— To do —
Write each line below back out exactly, omitting its pictures.

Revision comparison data

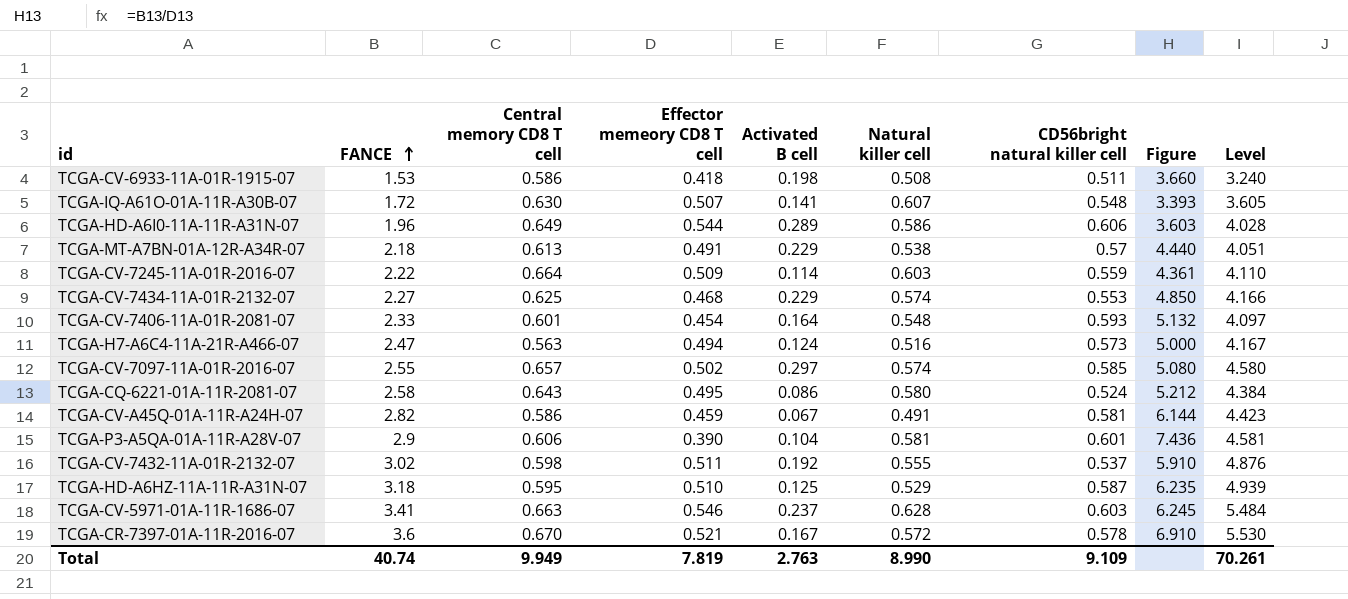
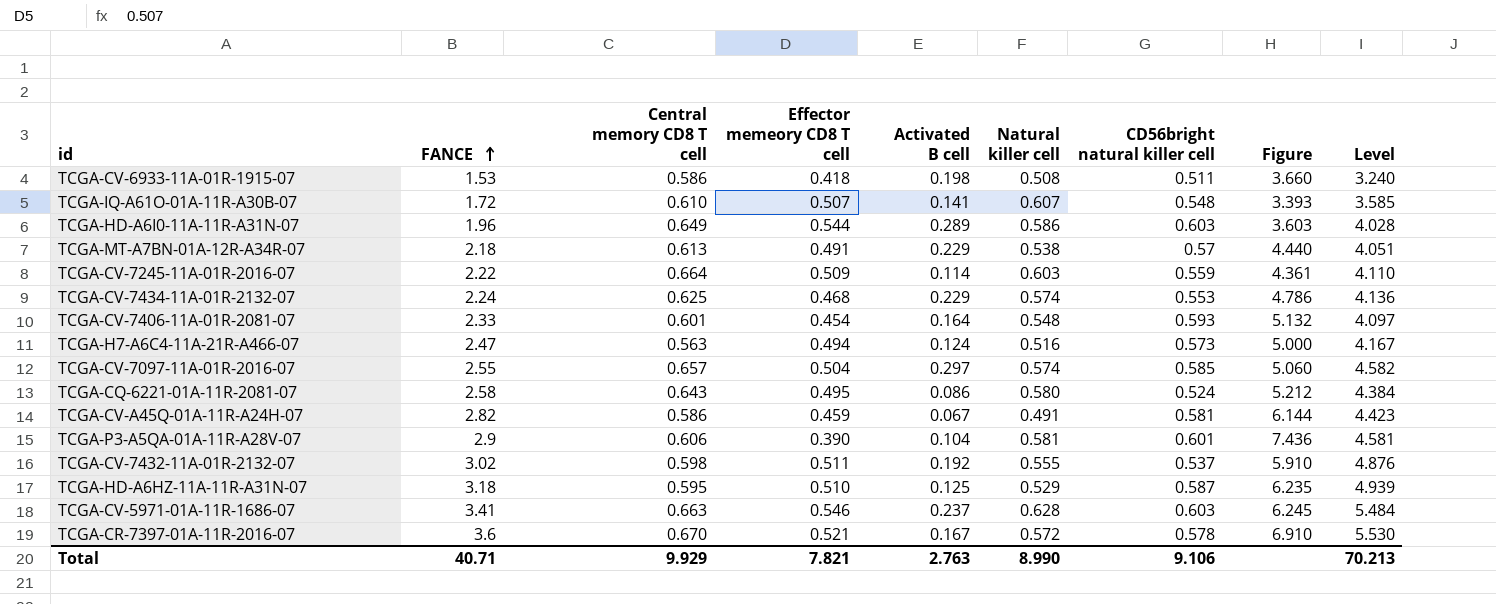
TCGA-IQ-A61O-01A-11R-A30B-07 | Central memory CD8 T cell: 0.630 -> 0.610
TCGA-IQ-A61O-01A-11R-A30B-07 | Level: 3.605 -> 3.585
TCGA-HD-A6I0-11A-11R-A31N-07 | CD56bright natural killer cell: 0.606 -> 0.603
TCGA-CV-7434-11A-01R-2132-07 | FANCE: 2.27 -> 2.24
TCGA-CV-7434-11A-01R-2132-07 | Figure: 4.850 -> 4.786
TCGA-CV-7434-11A-01R-2132-07 | Level: 4.166 -> 4.136
TCGA-CV-7097-11A-01R-2016-07 | Effector memeory CD8 T cell: 0.502 -> 0.504
TCGA-CV-7097-11A-01R-2016-07 | Figure: 5.080 -> 5.060
TCGA-CV-7097-11A-01R-2016-07 | Level: 4.580 -> 4.582
Total | FANCE: 40.74 -> 40.71
Total | Central memory CD8 T cell: 9.949 -> 9.929
Total | Effector memeory CD8 T cell: 7.819 -> 7.821
Total | CD56bright natural killer cell: 9.109 -> 9.106
Total | Level: 70.261 -> 70.213

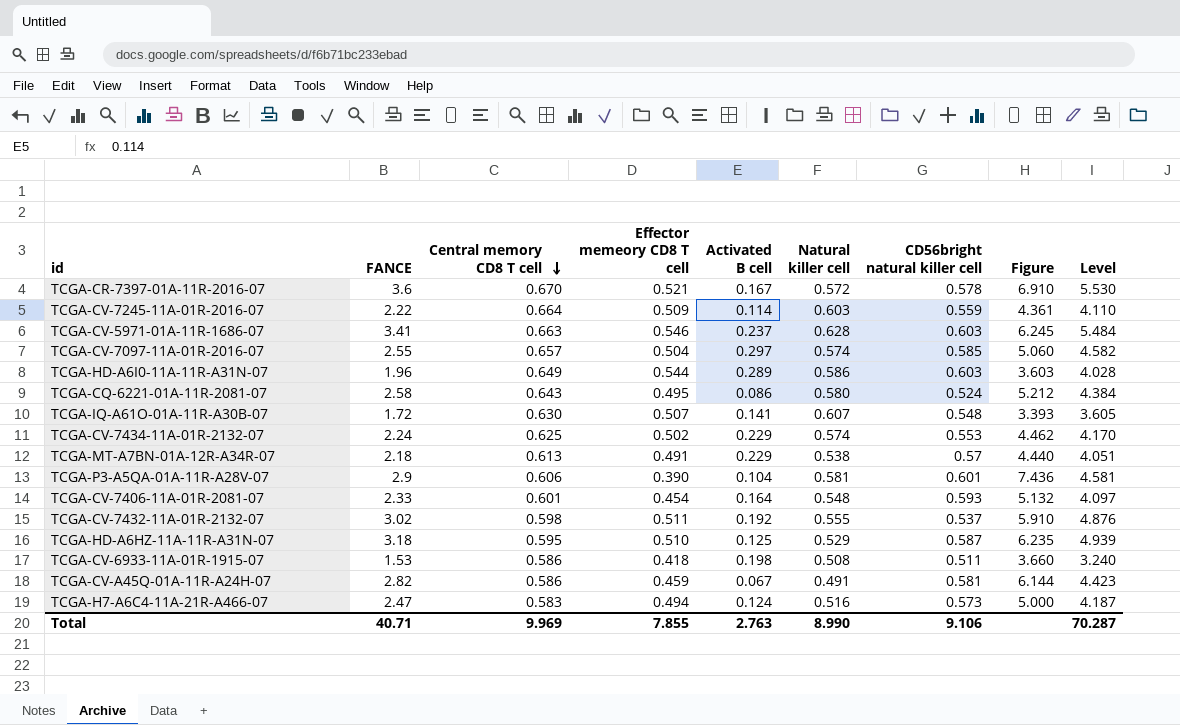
row order: FANCE ascending -> Central memory CD8 T cell descending
TCGA-IQ-A61O-01A-11R-A30B-07 | Central memory CD8 T cell: 0.610 -> 0.630
TCGA-IQ-A61O-01A-11R-A30B-07 | Level: 3.585 -> 3.605
TCGA-CV-7434-11A-01R-2132-07 | Effector memeory CD8 T cell: 0.468 -> 0.502
TCGA-CV-7434-11A-01R-2132-07 | Figure: 4.786 -> 4.462
TCGA-CV-7434-11A-01R-2132-07 | Level: 4.136 -> 4.170
TCGA-H7-A6C4-11A-21R-A466-07 | Central memory CD8 T cell: 0.563 -> 0.583
TCGA-H7-A6C4-11A-21R-A466-07 | Level: 4.167 -> 4.187
Total | Central memory CD8 T cell: 9.929 -> 9.969
Total | Effector memeory CD8 T cell: 7.821 -> 7.855
Total | Level: 70.213 -> 70.287

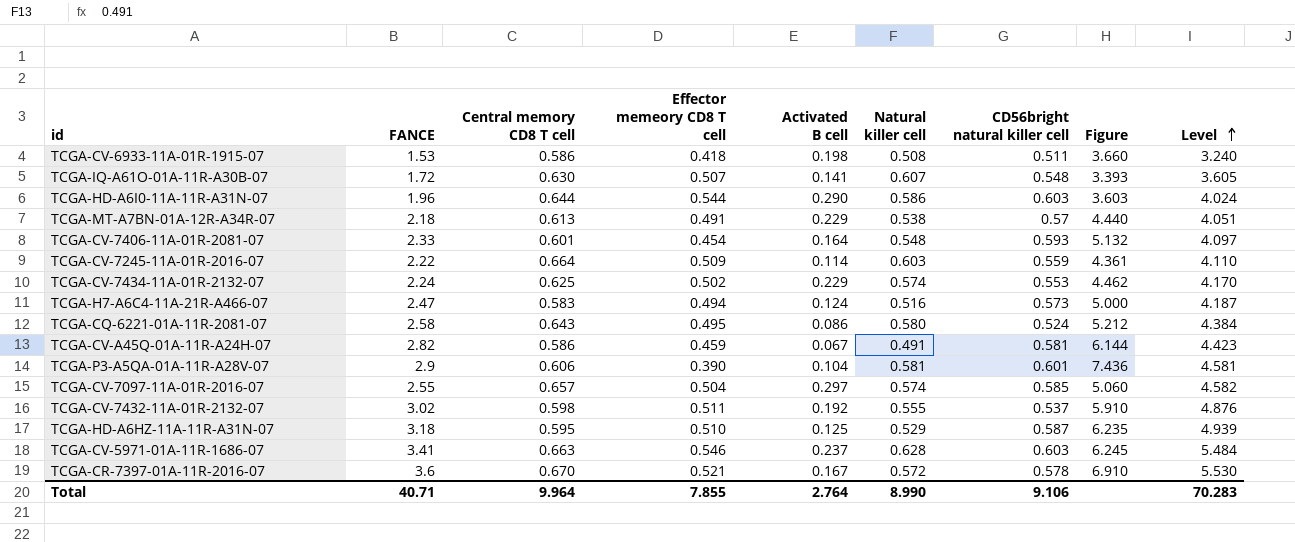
row order: Central memory CD8 T cell descending -> Level ascending
TCGA-HD-A6I0-11A-11R-A31N-07 | Central memory CD8 T cell: 0.649 -> 0.644
TCGA-HD-A6I0-11A-11R-A31N-07 | Activated B cell: 0.289 -> 0.290
TCGA-HD-A6I0-11A-11R-A31N-07 | Level: 4.028 -> 4.024
Total | Central memory CD8 T cell: 9.969 -> 9.964
Total | Activated B cell: 2.763 -> 2.764
Total | Level: 70.287 -> 70.283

— Response below —
TCGA-IQ-A61O-01A-11R-A30B-07 | Central memory CD8 T cell: 0.630 -> 0.610
TCGA-IQ-A61O-01A-11R-A30B-07 | Level: 3.605 -> 3.585
TCGA-HD-A6I0-11A-11R-A31N-07 | CD56bright natural killer cell: 0.606 -> 0.603
TCGA-CV-7434-11A-01R-2132-07 | FANCE: 2.27 -> 2.24
TCGA-CV-7434-11A-01R-2132-07 | Figure: 4.850 -> 4.786
TCGA-CV-7434-11A-01R-2132-07 | Level: 4.166 -> 4.136
TCGA-CV-7097-11A-01R-2016-07 | Effector memeory CD8 T cell: 0.502 -> 0.504
TCGA-CV-7097-11A-01R-2016-07 | Figure: 5.080 -> 5.060
TCGA-CV-7097-11A-01R-2016-07 | Level: 4.580 -> 4.582
Total | FANCE: 40.74 -> 40.71
Total | Central memory CD8 T cell: 9.949 -> 9.929
Total | Effector memeory CD8 T cell: 7.819 -> 7.821
Total | CD56bright natural killer cell: 9.109 -> 9.106
Total | Level: 70.261 -> 70.213

row order: FANCE ascending -> Central memory CD8 T cell descending
TCGA-IQ-A61O-01A-11R-A30B-07 | Central memory CD8 T cell: 0.610 -> 0.630
TCGA-IQ-A61O-01A-11R-A30B-07 | Level: 3.585 -> 3.605
TCGA-CV-7434-11A-01R-2132-07 | Effector memeory CD8 T cell: 0.468 -> 0.502
TCGA-CV-7434-11A-01R-2132-07 | Figure: 4.786 -> 4.462
TCGA-CV-7434-11A-01R-2132-07 | Level: 4.136 -> 4.170
TCGA-H7-A6C4-11A-21R-A466-07 | Central memory CD8 T cell: 0.563 -> 0.583
TCGA-H7-A6C4-11A-21R-A466-07 | Level: 4.167 -> 4.187
Total | Central memory CD8 T cell: 9.929 -> 9.969
Total | Effector memeory CD8 T cell: 7.821 -> 7.855
Total | Level: 70.213 -> 70.287

row order: Central memory CD8 T cell descending -> Level ascending
TCGA-HD-A6I0-11A-11R-A31N-07 | Central memory CD8 T cell: 0.649 -> 0.644
TCGA-HD-A6I0-11A-11R-A31N-07 | Activated B cell: 0.289 -> 0.290
TCGA-HD-A6I0-11A-11R-A31N-07 | Level: 4.028 -> 4.024
Total | Central memory CD8 T cell: 9.969 -> 9.964
Total | Activated B cell: 2.763 -> 2.764
Total | Level: 70.287 -> 70.283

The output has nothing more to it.